Just as the Tigers justified the unjustifiable in the name of national liberation, the Rajapaksas justified the unjustifiable in the name of patriotism and anti-terrorism. This is how they resolved the yawning-gulf between their rhetoric about a zero-civilian casualty humanitarian offensive and the starkly different reality of the Fourth Eelam War.

This is the manner in which they are resolving the abysmal gaps between their words and deeds in the South, from the impeachment-travesty to l’affaire Duminda, from price hikes to corruption and waste.

The Southern ‘patriots’, who danced in the streets and ate kiribath to celebrate the victorious end to the war, without sparing a thought for their Tamil compatriots languishing in fear and want, would never have dreamt that someday ‘Ape Anduwa’ would turn on them.

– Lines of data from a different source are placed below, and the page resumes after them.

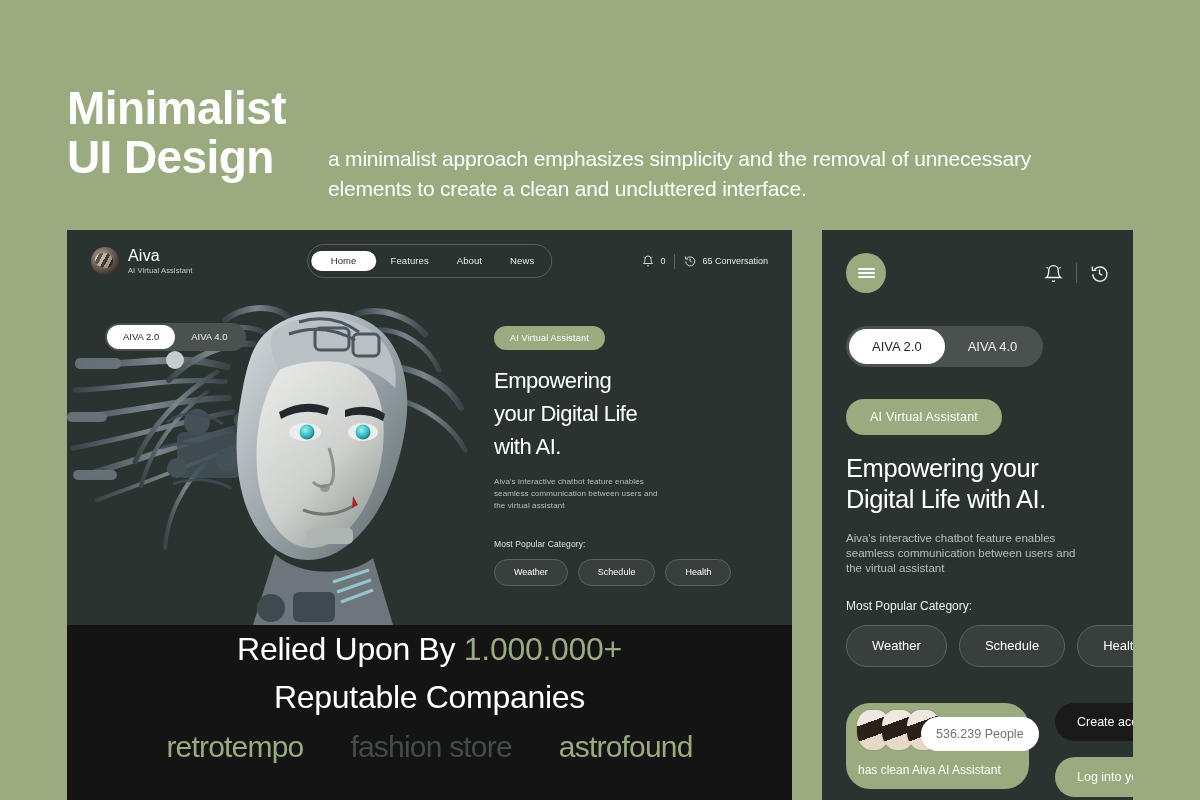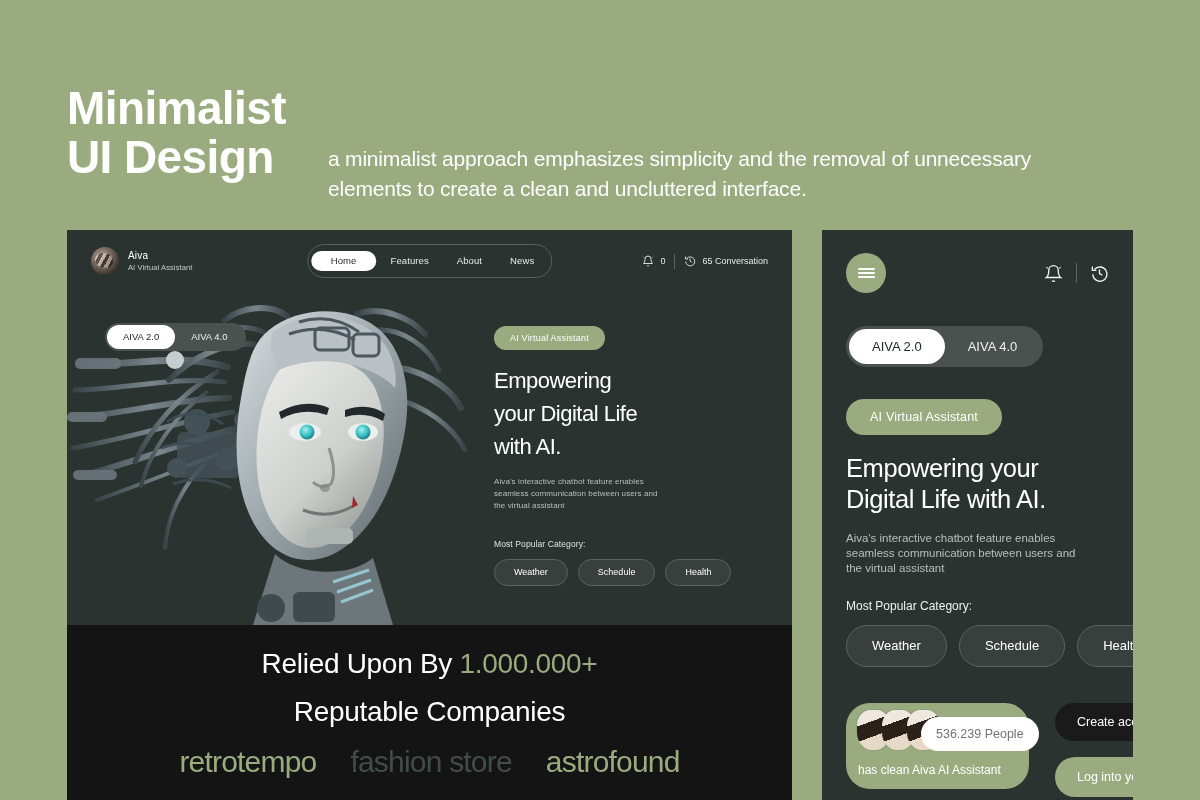--- a/index.html
+++ b/index.html
@@ -51,21 +51,21 @@
     background: radial-gradient(circle at 38% 35%, #b4a596 0%, #7d6f63 35%, #3b352f 72%, #1b1a18 100%);
     overflow: hidden; position: relative; flex: none;
   }
   .avatar::after{
     content:""; position:absolute; left:4px; top:6px; width:18px; height:15px;
     background:
       linear-gradient(118deg, rgba(220,210,198,.95) 0 18%, rgba(90,78,66,.9) 18% 33%, rgba(198,186,172,.85) 33% 48%, rgba(62,54,46,.95) 48% 62%, rgba(175,160,144,.8) 62% 78%, rgba(48,42,36,.95) 78% 100%);
     border-radius: 46% 54% 40% 60%;
   }
   .brand-txt { line-height: 1; }
-  .brand-name { font-size: 10px; font-weight: 500; color: #fff; letter-spacing: .2px; }
+  .brand-name { font-size: 16px; font-weight: 500; color: #fff; letter-spacing: .2px; }
   .brand-tag { font-size: 7.5px; color: #c8ccc9; margin-top: 3px; letter-spacing: .1px; }
 
   .navpills {
     position: absolute; left: 50%; transform: translateX(-50%);
     display: flex; align-items: center; gap: 0;
     border: 1px solid #595f5d; border-radius: 22px; padding: 3px;
     height: 34px;
   }
   .navpill {
     font-size: 9.5px; color: #e7eae8; padding: 0 14px; line-height: 20px;
@@ -106,25 +106,25 @@
   .cat-label { margin-top: 27px; font-size: 8.5px; color: #dfe3e1; letter-spacing: .1px; }
   .cat-row { margin-top: 10px; display: flex; gap: 10px; }
   .cat-chip {
     border: 1px solid #5b6260; background: #383f3d; color: #fff;
     font-size: 9px; padding: 0 19px; line-height: 25px; border-radius: 14px; white-space: nowrap;
   }
 
   
   .relied { background: #141414; height: 175px; position: relative; }
   .relied-h {
-    text-align: center; padding-top: 15px;
-    font-size: 28px; font-weight: 400; color: #fff; line-height: 48px; letter-spacing: -0.3px;
+    text-align: center; 
+    font-size: 32px; font-weight: 400; color: #fff; line-height: 48px; letter-spacing: -0.3px;
   }
   .relied-h .hl { color: #9aab7f; }
-  .logos { display: flex; justify-content: center; align-items: flex-start; gap: 34px; margin-top: 9px; }
+  .logos { display: flex; justify-content: center; align-items: flex-start; gap: 47px; margin-top: 9px; }
   .logo { font-size: 30px; letter-spacing: -0.8px; }
 
   
   #mobile { left: 822px; top: 230px; width: 311px; height: 570px; }
   .mtop { position: relative; padding: 0; height: 100%; }
   .mnav { display: flex; align-items: center; padding: 23px 24px 0 24px; }
   .burger {
     width: 40px; height: 40px; border-radius: 50%; background: #9aab7f;
     display: flex; align-items: center; justify-content: center; flex: none;
   }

We have become a nation of ostriches. We have learnt to shut our eyes and close our ears and dull our minds to the proliferation of abuse, injustice and impunity. We prefer blindness to sight, deafness to hearing, insensibility to awareness and ignorance to knowledge, so that we can sleep undisturbed and wake up untroubled by nothing other than the purely personal and private.

Until an accidental encounter with some Rajapaksa acolyte can transform even the most un-political Sinhala-Buddhist into a criminal, a traitor or just a victim.